(PROVIDED RECORDS Opens)

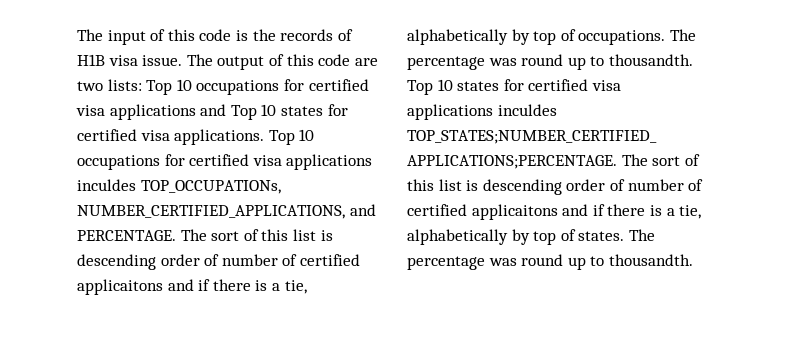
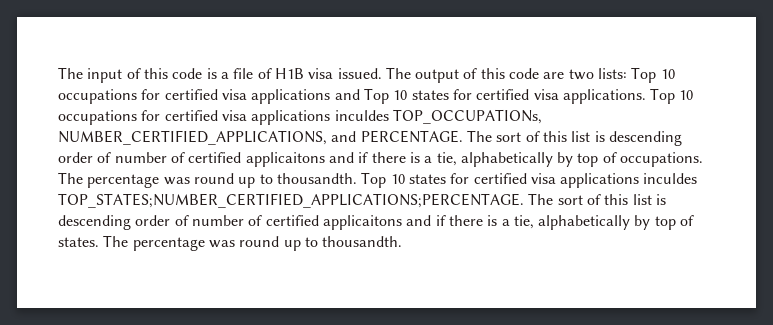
- The input of this code is the records of H1B visa issue.
+ The input of this code is a file of H1B visa issued.

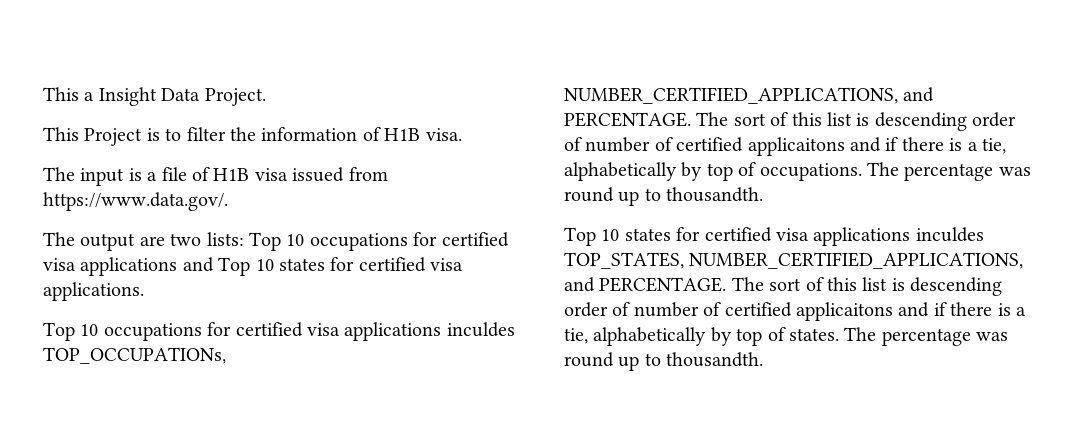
- The input of this code is a file of H1B visa issued. The output of this code are two lists: Top 10 occupations for certified visa applications and Top 10 states for certified visa applications. Top 10 occupations for certified visa applications inculdes TOP_OCCUPATIONs, NUMBER_CERTIFIED_APPLICATIONS, and PERCENTAGE.
+ This a Insight Data Project.
+ This Project is to filter the information of H1B visa.
+ The input is a file of H1B visa issued from https://www.data.gov/.
+ The output are two lists: Top 10 occupations for certified visa applications and Top 10 states for certified visa applications.
+ Top 10 occupations for certified visa applications inculdes TOP_OCCUPATIONs, NUMBER_CERTIFIED_APPLICATIONS, and PERCENTAGE.
- The sort of this list is descending order of number of certified applicaitons and if there is a tie, alphabetically by top of occupations. The percentage was round up to thousandth. Top 10 states for certified visa applications inculdes TOP_STATES;NUMBER_CERTIFIED_APPLICATIONS;PERCENTAGE.
+ The sort of this list is descending order of number of certified applicaitons and if there is a tie, alphabetically by top of occupations. The percentage was round up to thousandth.
+ Top 10 states for certified visa applications inculdes TOP_STATES, NUMBER_CERTIFIED_APPLICATIONS, and PERCENTAGE.

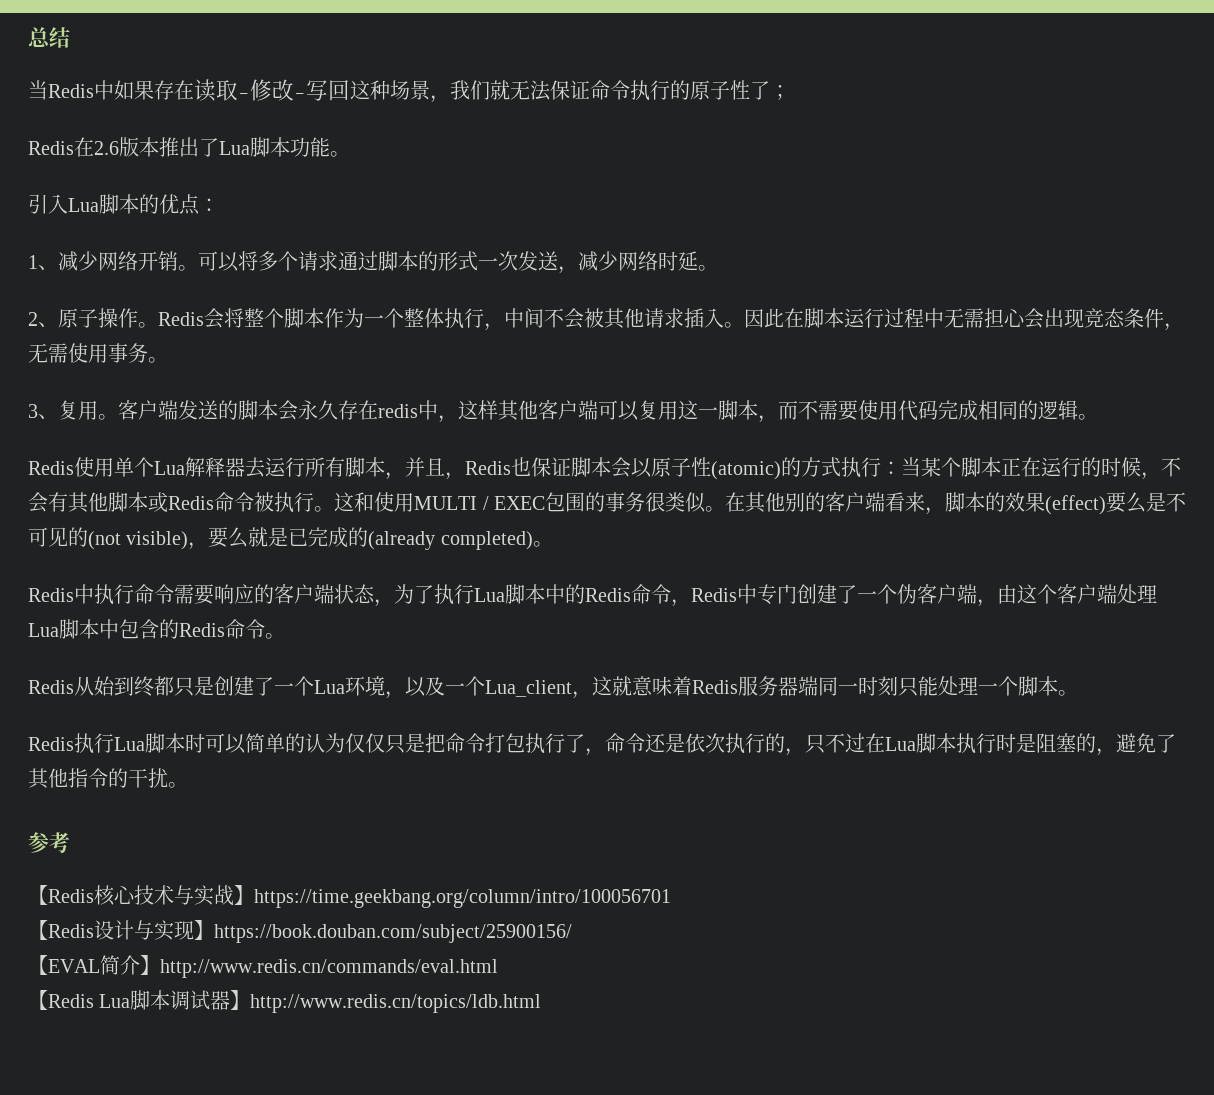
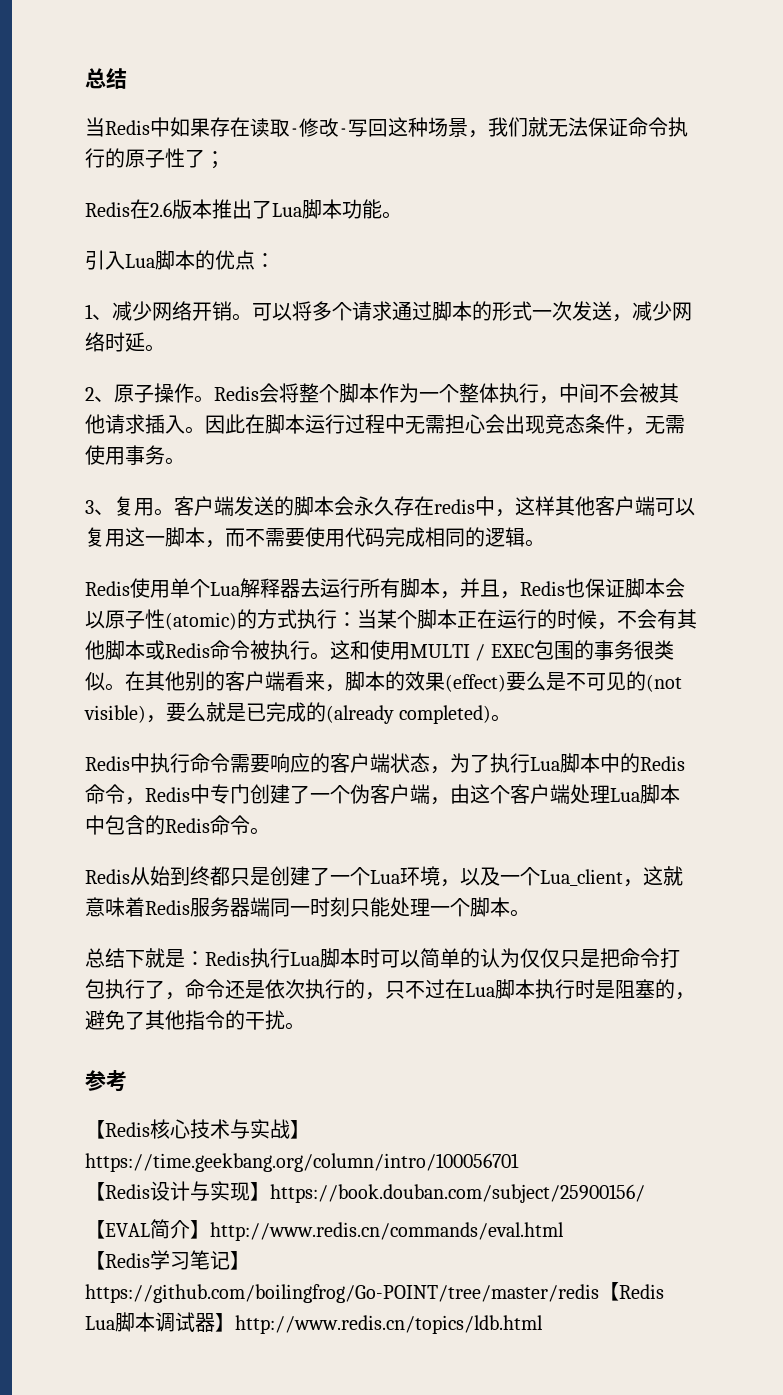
- Redis执行Lua脚本时可以简单的认为仅仅只是把命令打包执行了，命令还是依次执行的，只不过在Lua脚本执行时是阻塞的，避免了其他指令的干扰。
+ 总结下就是：Redis执行Lua脚本时可以简单的认为仅仅只是把命令打包执行了，命令还是依次执行的，只不过在Lua脚本执行时是阻塞的，避免了其他指令的干扰。
- 【Redis Lua脚本调试器】http://www.redis.cn/topics/ldb.html
+ 【Redis学习笔记】https://github.com/boilingfrog/Go-POINT/tree/master/redis【Redis Lua脚本调试器】http://www.redis.cn/topics/ldb.html

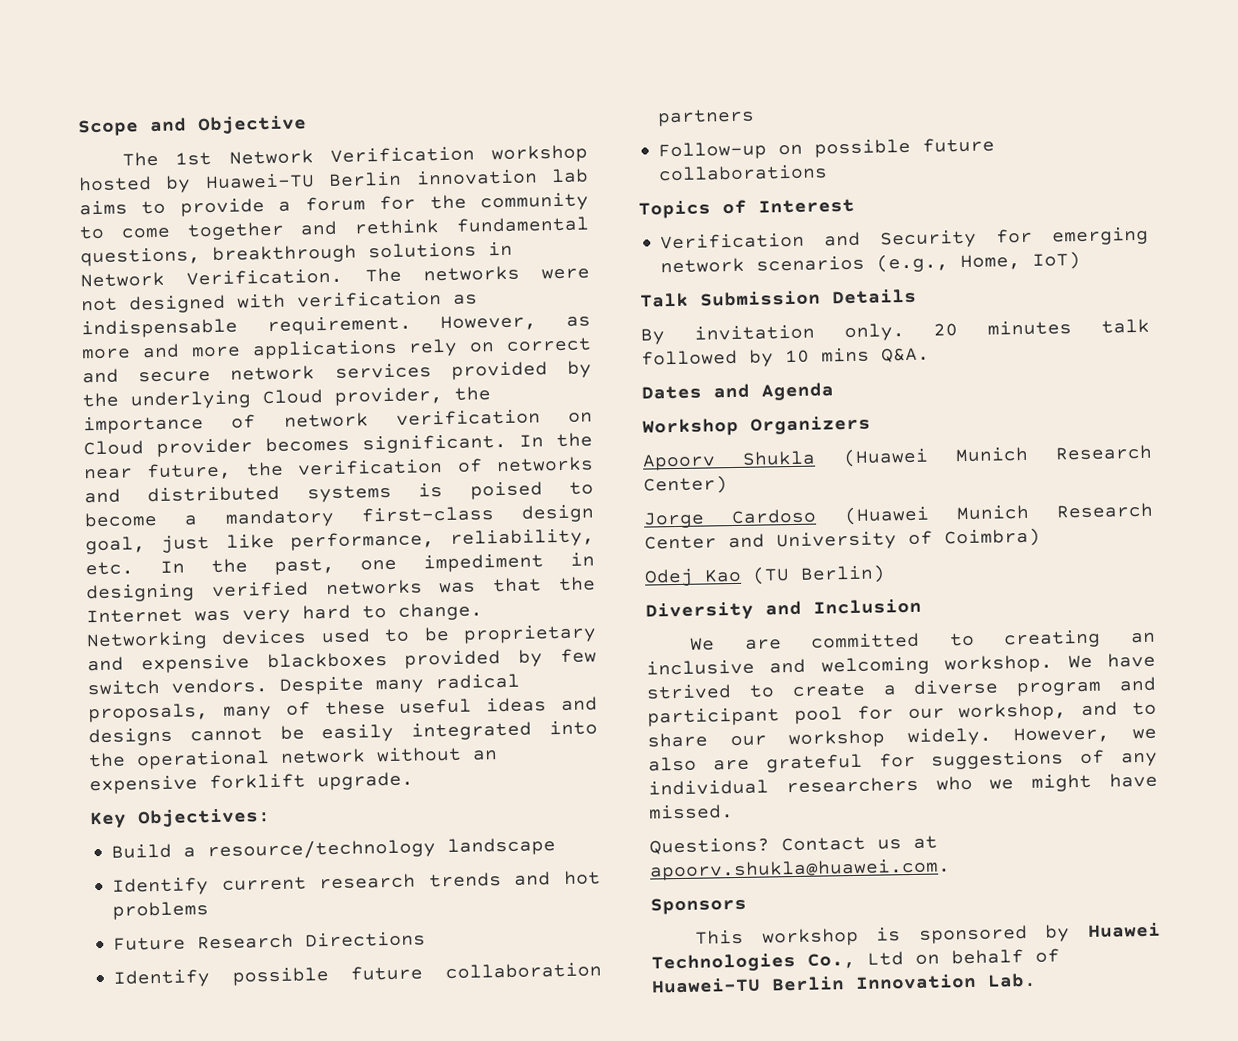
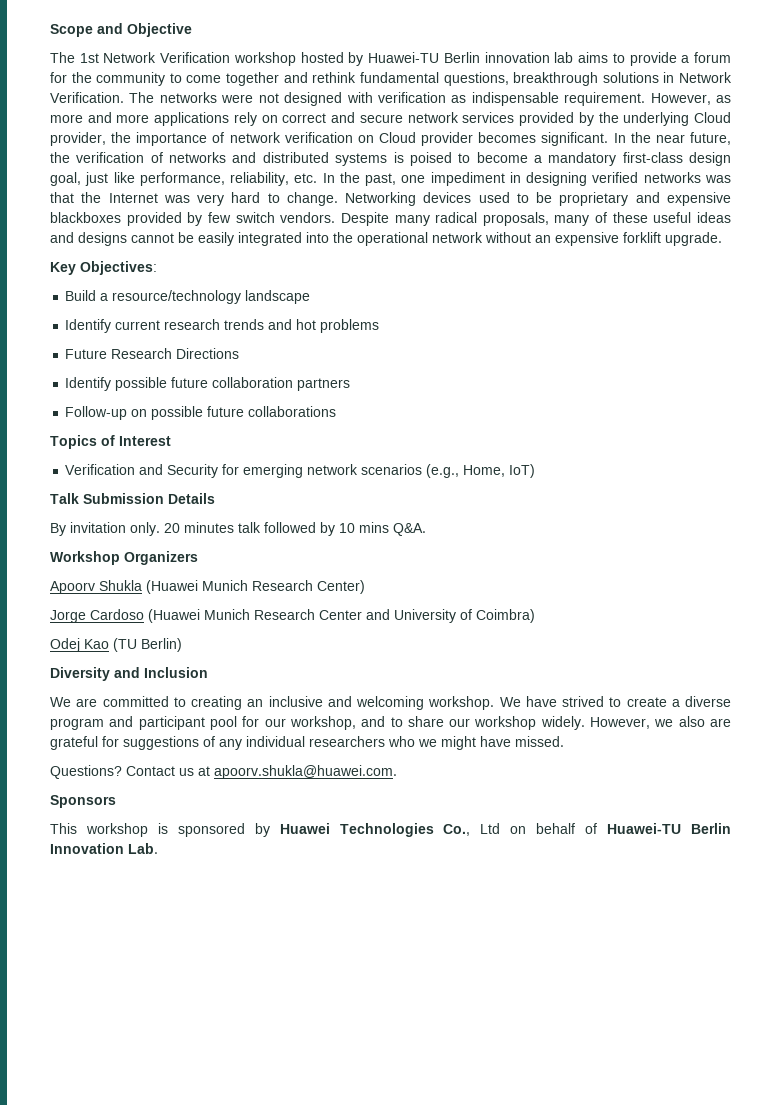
- Dates and Agenda

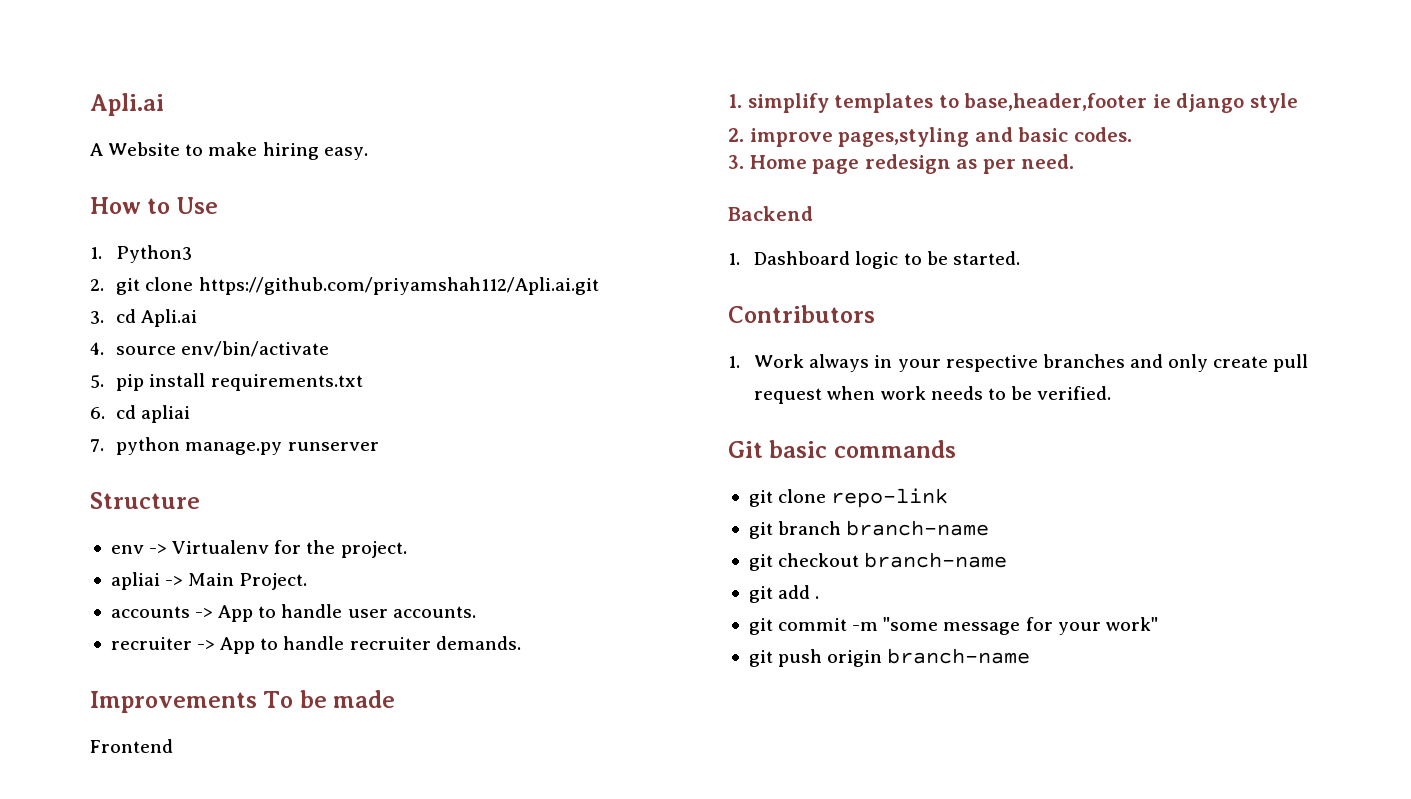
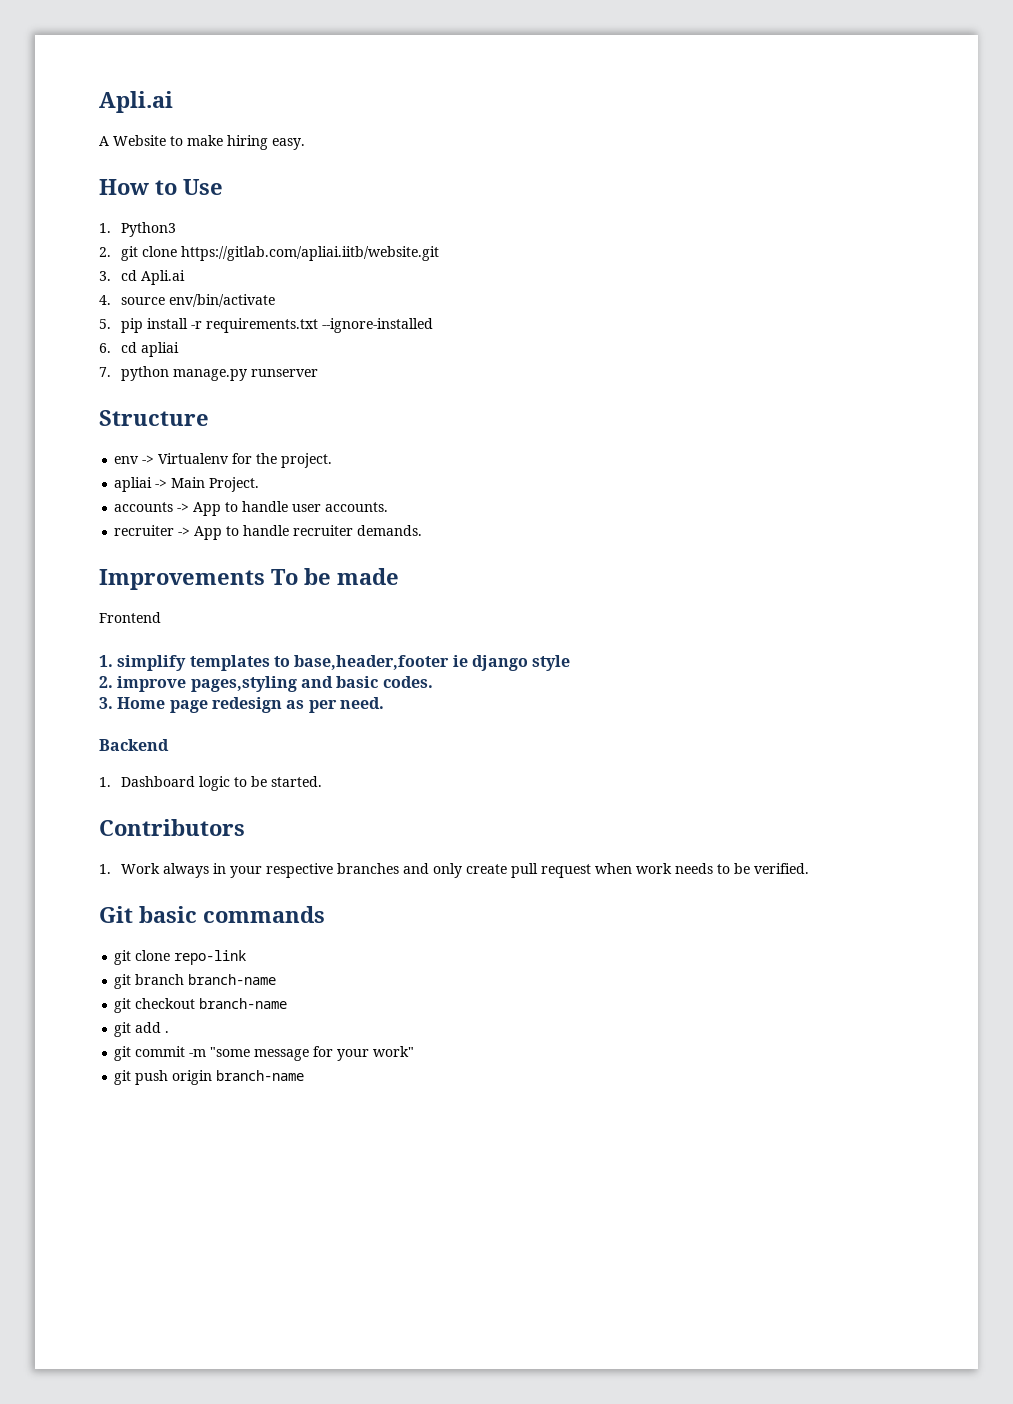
- 2. git clone https://github.com/priyamshah112/Apli.ai.git
+ 2. git clone https://gitlab.com/apliai.iitb/website.git
- 5. pip install requirements.txt
+ 5. pip install -r requirements.txt --ignore-installed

(PROVIDED RECORDS Closes)

Take each line above that holds the string "round" and copy it.

(COMPLETED EXERCISE)
- The sort of this list is descending order of number of certified applicaitons and if there is a tie, alphabetically by top of occupations. The percentage was round up to thousandth. Top 10 states for certified visa applications inculdes TOP_STATES;NUMBER_CERTIFIED_APPLICATIONS;PERCENTAGE.
+ The sort of this list is descending order of number of certified applicaitons and if there is a tie, alphabetically by top of occupations. The percentage was round up to thousandth.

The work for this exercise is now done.